“If you’re blessed with someone to take care of you, it’s an honor to take that blessing and give it to someone else.”
It was a cold night in Aurora, Illinois, and 11-year-old Simone Pena stood outside her family’s apartment building, bereft and waiting.
The friction between Simone’s 13-year-old brother, her mother and her mother’s boyfriend had reached a breaking point that evening. What began as an accidental fire started by an untended candle ended with the apartment building being evacuated, the police called, and Simone, her brother and 7-year-old sister getting kicked out of the house.
“I think the most disappointing thing was I had always been there for my mom and did whatever she said,” Simone remembers, wiping away tears. “So for her to say she was going to send us away was hurtful.”
Her father in prison, her mother’s back turned, Simone felt the weight of responsibility for her siblings fall onto her own young shoulders. “The only thing I could think of was keeping my sister safe,” she recalls, “and letting them know that everything was gonna be OK.”
It’s gonna be OK. For Simone, the phrase is no mere platitude. It is a guiding principle, straight from the headwaters of the calm and abiding love that flows from Simone into those around her. In her 12 years with Bickford, Simone has returned time and again to the mantra that guided her through the darkest parts of her childhood, using it to provide hope and reassurance to scores of residents, families and fellow team members: It’s gonna be OK.
Simone’s steady faith in her ability to overcome difficult circumstances—and her ability to transfer that quiet confidence to the people around her—has propelled her from an entry-level position as a certified nursing assistant at Bickford of Oswego, Illinois, through four promotions to her current role as divisional director of operations for Virginia. “‘It’s gonna be OK’ really is something that I always say,” Simone says. “Because I’ve been through a lot, and it always is OK.”
Indeed, on that night in Aurora more than 20 years ago, young Simone did the only thing she could think to do: She told the police to call her 21-year-old brother, Michael, to come pick up her and her siblings. He did—and ultimately he and his wife, Michelle, assumed parental rights for Simone and her brother and sister. “I remember crying to Michelle that day, I remember bawling, and I remember her saying, ‘It’s going to be OK,’” Simone recalls. “And it was.”
The couple found a way to provide for Simone and her siblings, in addition to their four other young children. And, painful as the experience was, Simone found a way to turn the loneliness and uncertainty she felt that night into an inspiration to care for others. “It definitely stems from that,” she says. “When working with families, my team or my residents, I never want them to have that feeling of not having anyone to depend on or to go to.”

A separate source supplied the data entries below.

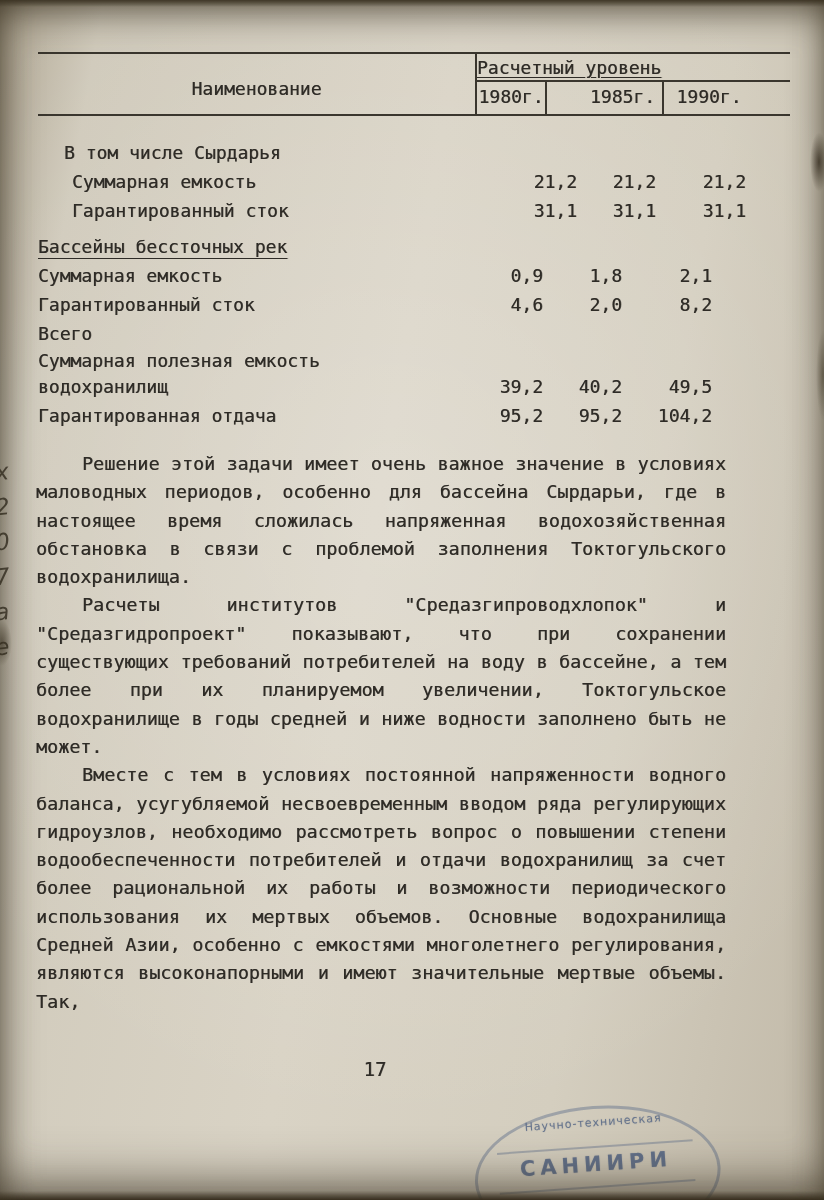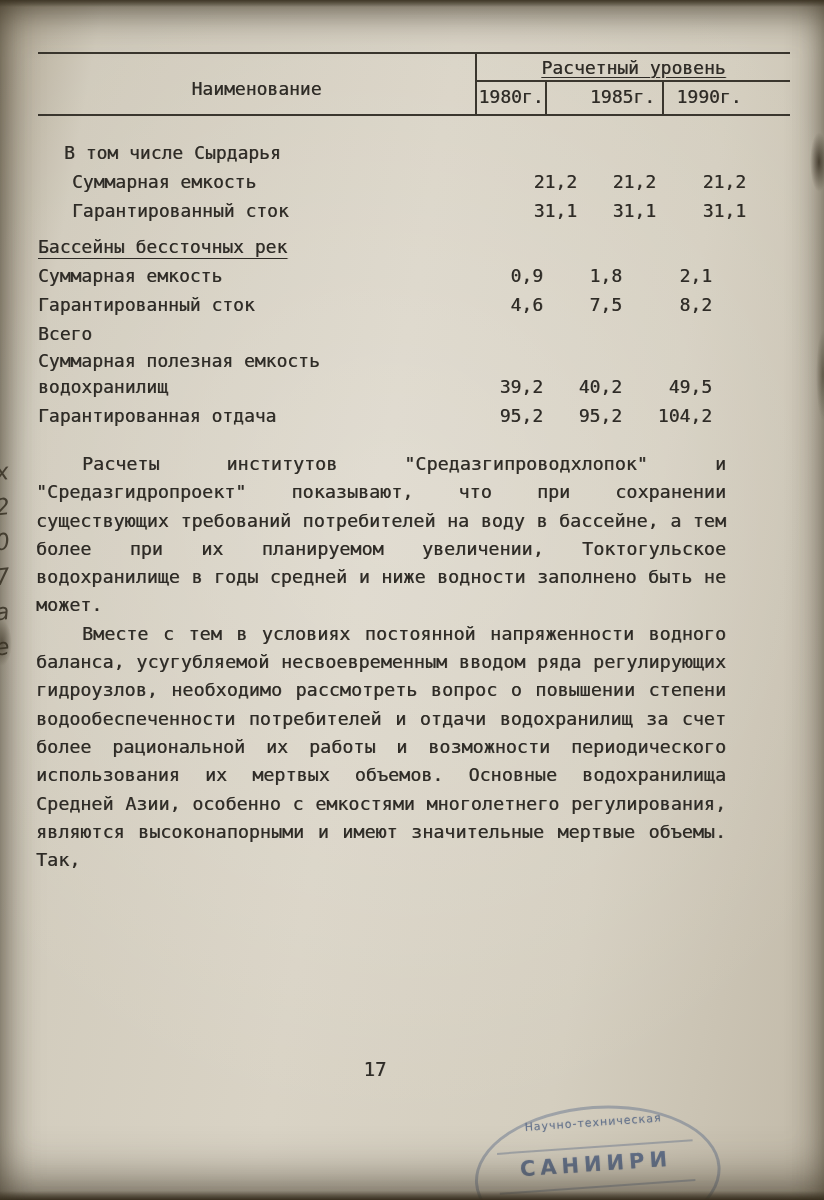"Расчетный уровень" .t-group-title { padding: 3px 8px 2px -> 3px 0 2px; text-align: center -> left }
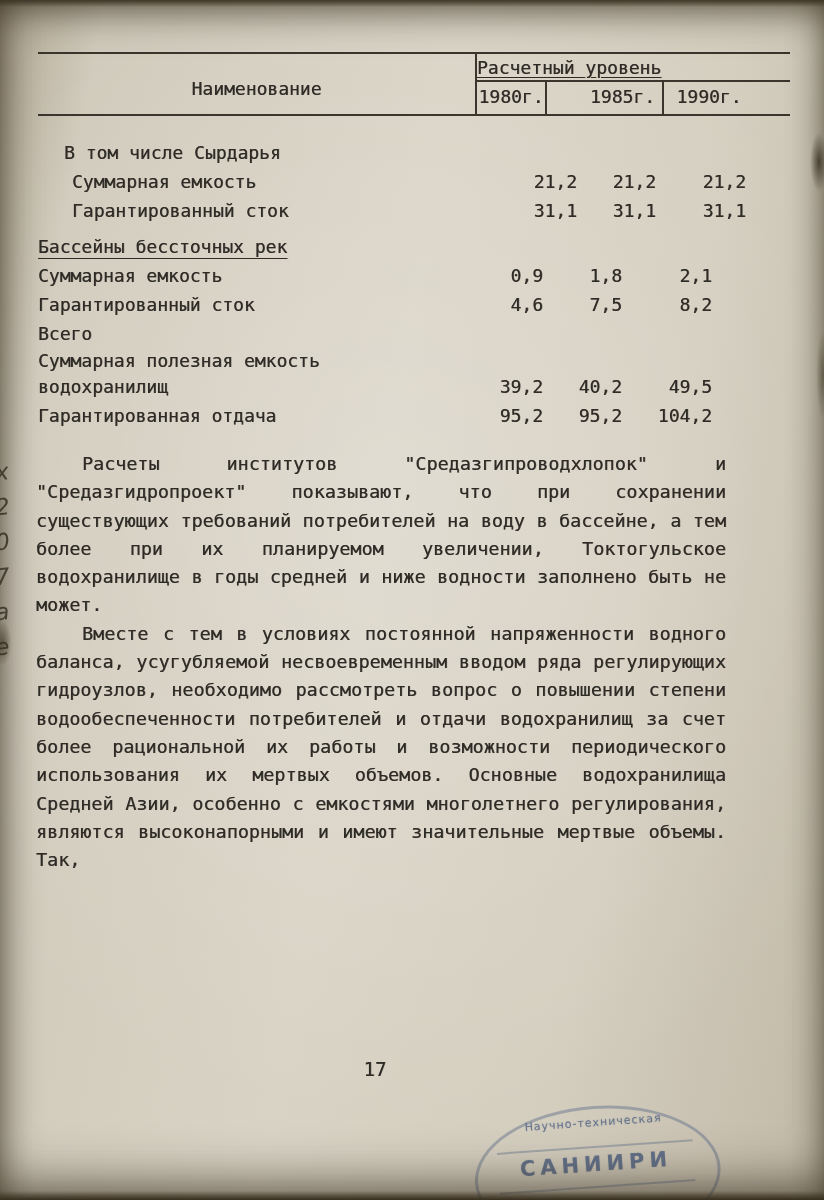"7,5" div.t-val { text: 7,5 -> 2,0 }
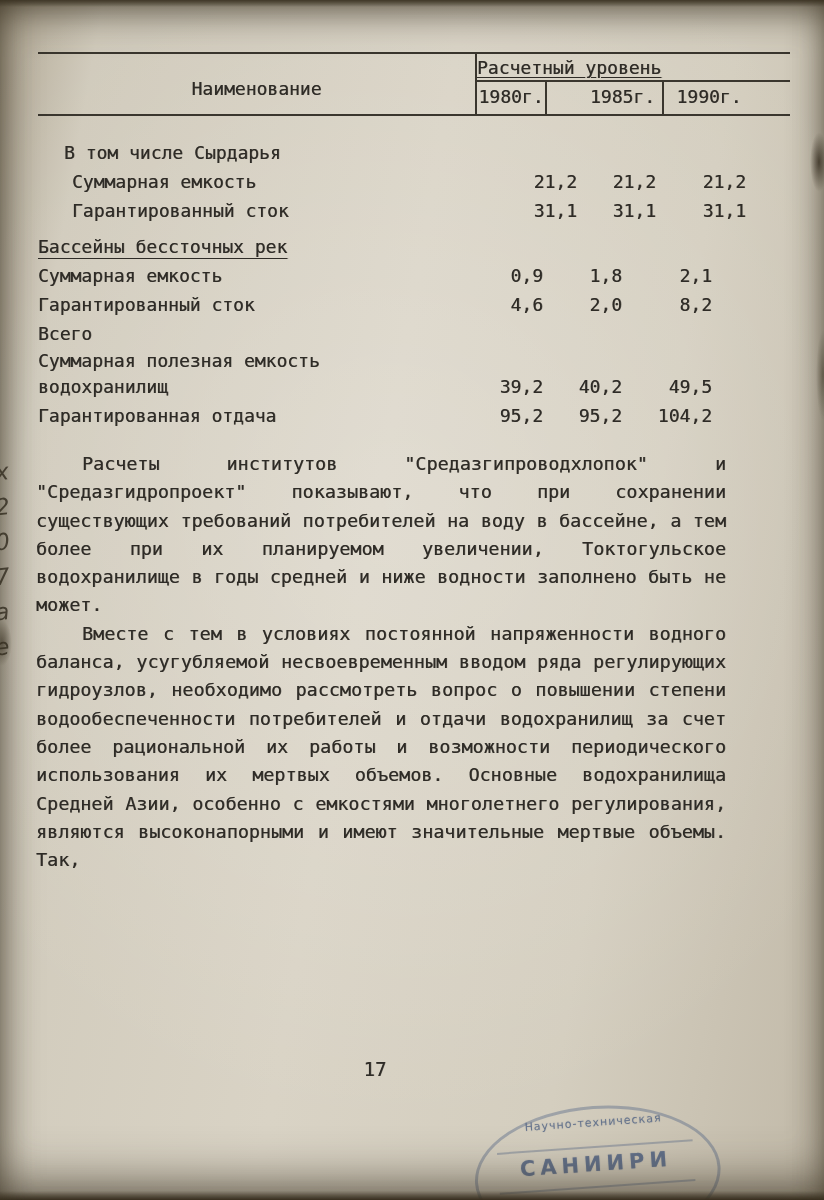"Решение этой задачи имеет очень" p { html: none -> <p>Решение этой задачи имеет очень важное значение в условиях маловодных периодов, особенно для бассейна Сырдарьи, где в настоящее время сложилась напряженная водохозяйственная обстановка в связи с проблемой заполнения Токтогульского водохранилища.</p> }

Simone is the kind of caregiver who will sit up all night with a resident to help them feel comfortable and secure, even after she’s worked all day. She’s the kind who will step in to assist her team with a resident’s personal care, even as director of the branch. She’s the kind who figures out what each person around her needs—whether it be a resident, their family member, her employee or even her own mentor—and then gives it freely.
“I feel like as a caregiver in our industry, and just in general, that if you’re blessed with someone to take care of you, it’s an honor to take that blessing and give it to someone else,” Simone says. “I try to do that every day with my team and our residents and our families.”
Simone’s own family has continued to support her through every step of her career. As a young mother, Simone relied on her extended family to help care for her children while she worked long hours as a CNA. Her daughter Ileana, 14, and son Mason, 9, have since become part of the Bickford family: They play checkers and rock-paper-scissors with residents, and Ileana aspires to work for Bickford once she’s old enough. And when the Bickford activity bus—affectionately nicknamed Howie—broke down on one of the busiest roads in Oswego, Simone wasted no time calling Michael and Michelle to come give it a jump. “I could call them at 2 in the morning and they would be wherever I needed them,” Simone says.
In spite of her difficult upbringing—or perhaps in many ways because of it—Simone maintains a sense of optimism that is hard not to share.
“You don’t have to relive the same day twice, so it’s going to be better tomorrow,” Simone says. “Even if it’s not OK, it’s OK.”